On Tuesday, I was at the public library: answering questions, welcoming and signing up new members, placing requests, hunting lost books, and trying to pinpoint the source of a pungent and ominous odour which has been mysteriously wafting out of the 5oos for some time, (I love working in public libraries – but strange smells are an all-too-frequent downside).

Yesterday, wearing my self-employed artist’s hat, I created and delivered new stock for my space at InCube8r Gallery. My line of hand-assembled greeting cards are doing well, so I needed to top up the stock. I also had time to do some (necessary) shopping, and as a nice bonus, caught up with a friend for lunch.

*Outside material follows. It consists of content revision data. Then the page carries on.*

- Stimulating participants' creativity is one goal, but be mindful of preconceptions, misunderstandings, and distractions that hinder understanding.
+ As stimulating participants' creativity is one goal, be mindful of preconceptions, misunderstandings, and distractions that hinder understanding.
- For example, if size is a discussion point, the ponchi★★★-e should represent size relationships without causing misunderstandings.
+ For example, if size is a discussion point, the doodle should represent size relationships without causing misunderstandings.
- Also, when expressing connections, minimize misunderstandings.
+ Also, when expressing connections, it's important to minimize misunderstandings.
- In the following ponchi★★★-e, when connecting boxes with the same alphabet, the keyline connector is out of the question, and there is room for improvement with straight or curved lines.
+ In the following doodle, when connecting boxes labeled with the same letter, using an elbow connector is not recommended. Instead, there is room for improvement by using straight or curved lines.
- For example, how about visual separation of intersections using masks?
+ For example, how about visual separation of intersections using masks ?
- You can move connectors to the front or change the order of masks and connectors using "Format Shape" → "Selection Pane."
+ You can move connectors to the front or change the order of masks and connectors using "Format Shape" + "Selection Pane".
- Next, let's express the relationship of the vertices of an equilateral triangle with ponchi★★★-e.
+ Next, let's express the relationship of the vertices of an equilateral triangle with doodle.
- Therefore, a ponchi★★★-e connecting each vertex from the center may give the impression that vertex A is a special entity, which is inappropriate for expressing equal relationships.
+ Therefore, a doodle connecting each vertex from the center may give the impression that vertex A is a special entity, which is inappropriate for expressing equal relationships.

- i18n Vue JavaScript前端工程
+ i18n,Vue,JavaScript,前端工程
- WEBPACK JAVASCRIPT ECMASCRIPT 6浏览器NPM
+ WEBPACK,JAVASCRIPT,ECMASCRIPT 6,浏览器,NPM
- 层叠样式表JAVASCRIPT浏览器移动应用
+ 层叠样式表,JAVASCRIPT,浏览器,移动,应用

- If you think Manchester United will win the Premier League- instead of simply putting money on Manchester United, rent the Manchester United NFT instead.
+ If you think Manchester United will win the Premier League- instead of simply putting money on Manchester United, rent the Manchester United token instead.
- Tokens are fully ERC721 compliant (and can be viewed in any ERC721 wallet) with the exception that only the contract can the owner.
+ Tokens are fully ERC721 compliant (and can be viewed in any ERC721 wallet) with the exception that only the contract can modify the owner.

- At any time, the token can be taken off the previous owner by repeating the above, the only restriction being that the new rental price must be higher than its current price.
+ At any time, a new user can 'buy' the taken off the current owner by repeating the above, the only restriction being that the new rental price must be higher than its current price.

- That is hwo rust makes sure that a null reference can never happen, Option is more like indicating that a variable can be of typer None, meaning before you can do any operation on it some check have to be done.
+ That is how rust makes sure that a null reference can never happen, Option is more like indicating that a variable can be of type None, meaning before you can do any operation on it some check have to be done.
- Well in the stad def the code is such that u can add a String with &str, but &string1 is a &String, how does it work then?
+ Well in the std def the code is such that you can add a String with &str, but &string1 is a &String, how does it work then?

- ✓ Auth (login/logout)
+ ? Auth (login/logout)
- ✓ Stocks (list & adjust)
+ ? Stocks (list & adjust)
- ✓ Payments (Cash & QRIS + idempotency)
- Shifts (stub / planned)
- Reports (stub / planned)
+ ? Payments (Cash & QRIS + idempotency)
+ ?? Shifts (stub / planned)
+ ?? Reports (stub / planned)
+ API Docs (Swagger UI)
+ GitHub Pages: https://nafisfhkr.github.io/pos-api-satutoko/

Today, acting in my role as Archival assistant, I catalogued many letters written on a Queensland sugar plantation in the 1870s (including one which featured an original squashed mosquito dating from 1871).  I also got to do a bit of conservation “lab work” (in the archives’ kitchen) – carefully unsticking 1870’s envelopes which had re-adhered, trapping the letters inside. I carefully followed the advice given to me by the State Library of Victoria’s conservation advice line on how to do this, and it was very satisfying to successfully release the letters without damaging the envelopes. The other hard part of dealing with letters is deciphering the messy hand-writing, but in this case it is getting easier as I go along. Although the writer’s hand-writing is getting decidedly sloppier as time progresses, I’m also getting to know the quirks of how he writes, as well as getting to know all the names of the family and friends. Drawing the next letter out its envelope is a bit like sitting down to watch a soap opera, (ooh, I wonder what is going to happen on the plantation next? Does Edwin still have a fever? Have they found a good cook yet? Will Frederick stay safely in Kent, or will he be convinced to emigrate to the colonies?)

I feel very privileged to be peering into these lives from the past. While my primary aim is to catalogue the documents accurately and thoroughly so that they can be found and put to good use by researchers, I also feel I have a rare opportunity to learn from the experiences of the people whose lives I get to distantly, yet strangely intimately, observe.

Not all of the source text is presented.